The Heart of the City of London
The 15th Century Guildhall is the seat of the local Government of the City of London.
The precinct has a large oval black marking across the pavement that you can just see in this photograph. It is the outline of the Roman Amphitheatre that is now buried underneath, which you can partially see from the basement of the adjoining Guildhall Art Gallery. Well worth a visit in its own right.
The Great Hall looking West. To either side of the Musician's Gallery at the far end are statues of the mythical Gog & Magog giants. They represent the legendary ancient Britons who were defeated by the exiled Trojans who founded Albion's capital city - New Troy; i.e. the city of London.

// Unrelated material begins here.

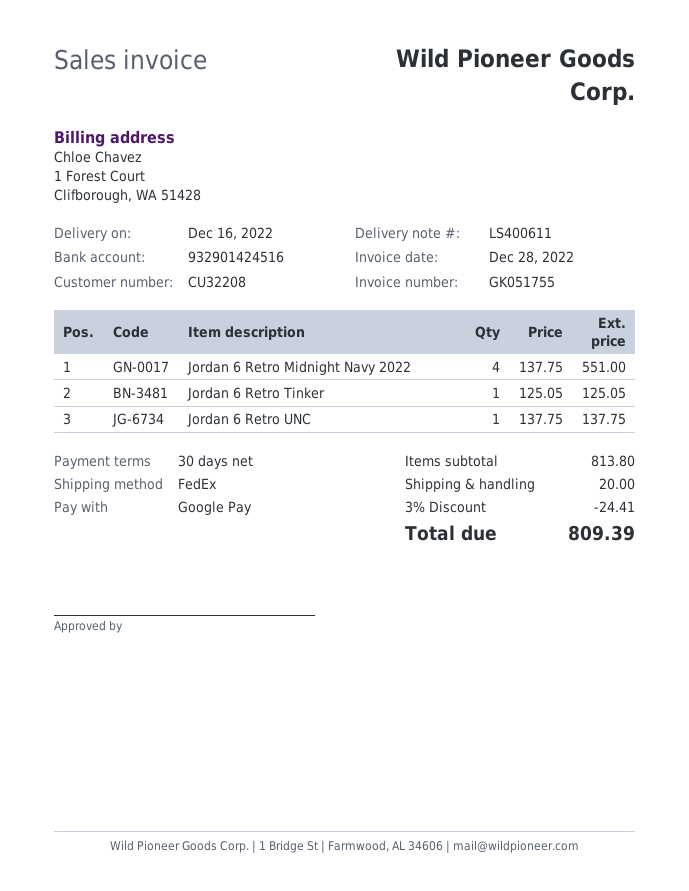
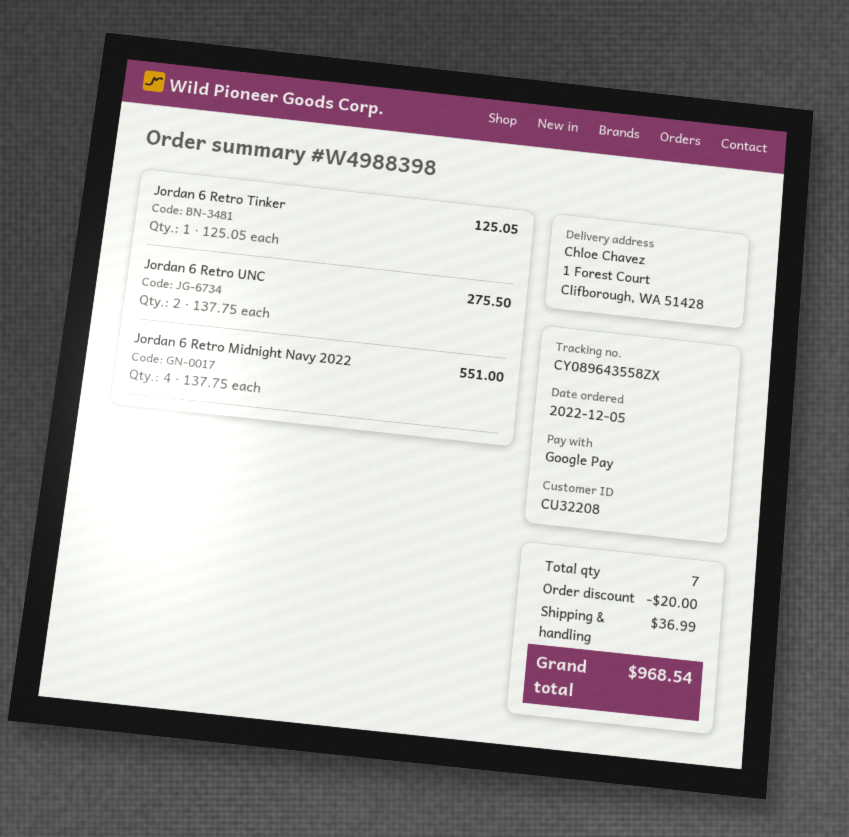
Jordan 6 Retro UNC: 1 x 137.75 = 137.75 -> 2 x 137.75 = 275.50
discount: 24.41 -> 20.00
shipping: 20.00 -> 36.99
total: 809.39 -> 968.54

Most of the original windows were destroyed in the Blitz, however, this one luckily survived. Its not glass in the window panes, but thin translucent shells.
Beneath are the official British measurements of standard lengths; the foot, yard, etc.
The Victorians loved erecting memorials to famous Britons to boast of their - & the country's - glory.
Winston Churchill gets a relatively modest statue rather an ornate memorial.
The original 200-year old library was purloined by Edward Duke of Somerset in the mid 16th Century to stock his own library. The Victorians belatedly addressed this misdemeanour by building this grand library space & restocking it again.
The largest Medieval Crypt in London is beneath the Great Hall. The vaulting though is new.
The Guildhall has its own website.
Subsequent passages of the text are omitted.